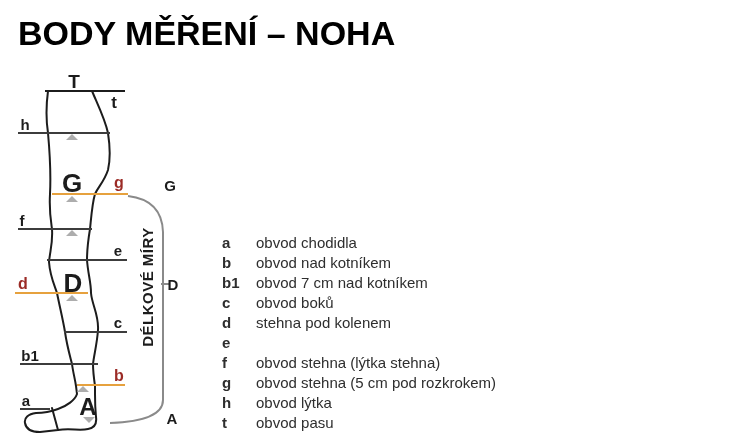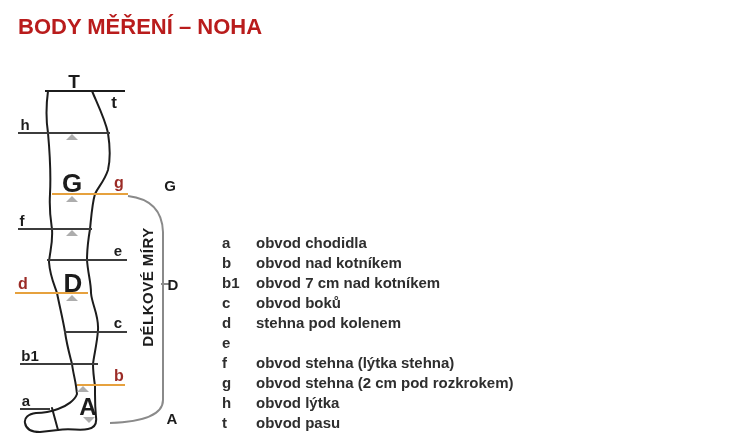--- a/index.html
+++ b/index.html
@@ -2,21 +2,21 @@
 <html><head>
 <meta charset="utf-8">
 <style>
   html,body{margin:0;padding:0;background:#ffffff;}
   #canvas{
     position:relative;width:750px;height:441px;background:#ffffff;overflow:hidden;
     font-family:"Liberation Sans", sans-serif;
   }
   #page-title{
     position:absolute;left:18px;top:14px;margin:0;
-    font-size:22px;font-weight:bold;color:#b91c1c;letter-spacing:0px;
+    font-size:34px;font-weight:bold;color:#000000;letter-spacing:0px;
     font-family:"Liberation Sans", sans-serif;
   }
   #leg-svg{position:absolute;left:0;top:0;}
 
   
   .outline{fill:none;stroke:#1c1c1c;stroke-width:2;stroke-linejoin:round;stroke-linecap:round;}
   .mline{stroke:#3c3c3c;stroke-width:2;}
   .topline{stroke:#1c1c1c;stroke-width:2;}
   .hline{stroke:#e6a13e;stroke-width:2;}
   .bracket{fill:none;stroke:#8a8a8a;stroke-width:2;}
@@ -28,21 +28,21 @@
   .lbl-T{font-size:19px;}
   .lbl-big{font-size:26px;}
   .lbl-A{font-size:24px;}
   .lbl-hl{font-size:16px;fill:#9b2b26;}
   .side-lbl{font-size:15px;letter-spacing:0.5px;}
 
   
   #legend{position:absolute;left:222px;top:233px;}
   .legend-row{display:flex;height:20px;line-height:20px;font-size:15px;color:#2e2e2e;}
   .legend-key{width:34px;font-weight:bold;flex:0 0 34px;}
-  .legend-label{font-weight:bold;white-space:nowrap;}
+  .legend-label{font-weight:normal;white-space:nowrap;}
 </style>
 </head>
 <body>
 
 <div id="canvas">
 
   <h1 id="page-title">BODY MĚŘENÍ – NOHA</h1>
 
   <svg id="leg-svg" width="200" height="441" viewBox="0 0 200 441">
 
@@ -144,21 +144,21 @@
     </div>
     <div class="legend-row">
       <span class="legend-key">e</span>
     </div>
     <div class="legend-row">
       <span class="legend-key">f</span>
       <span class="legend-label">obvod stehna (lýtka stehna)</span>
     </div>
     <div class="legend-row">
       <span class="legend-key">g</span>
-      <span class="legend-label">obvod stehna (2 cm pod rozkrokem)</span>
+      <span class="legend-label">obvod stehna (5 cm pod rozkrokem)</span>
     </div>
     <div class="legend-row">
       <span class="legend-key">h</span>
       <span class="legend-label">obvod lýtka</span>
     </div>
     <div class="legend-row">
       <span class="legend-key">t</span>
       <span class="legend-label">obvod pasu</span>
     </div>
   </div>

####

### Exercise details
Copy here each line of the preceding records with "label" in it.

### Response box
-  .legend-label{font-weight:bold;white-space:nowrap;}
+  .legend-label{font-weight:normal;white-space:nowrap;}
       <span class="legend-label">obvod stehna (lýtka stehna)</span>
-      <span class="legend-label">obvod stehna (2 cm pod rozkrokem)</span>
+      <span class="legend-label">obvod stehna (5 cm pod rozkrokem)</span>
       <span class="legend-label">obvod lýtka</span>
       <span class="legend-label">obvod pasu</span>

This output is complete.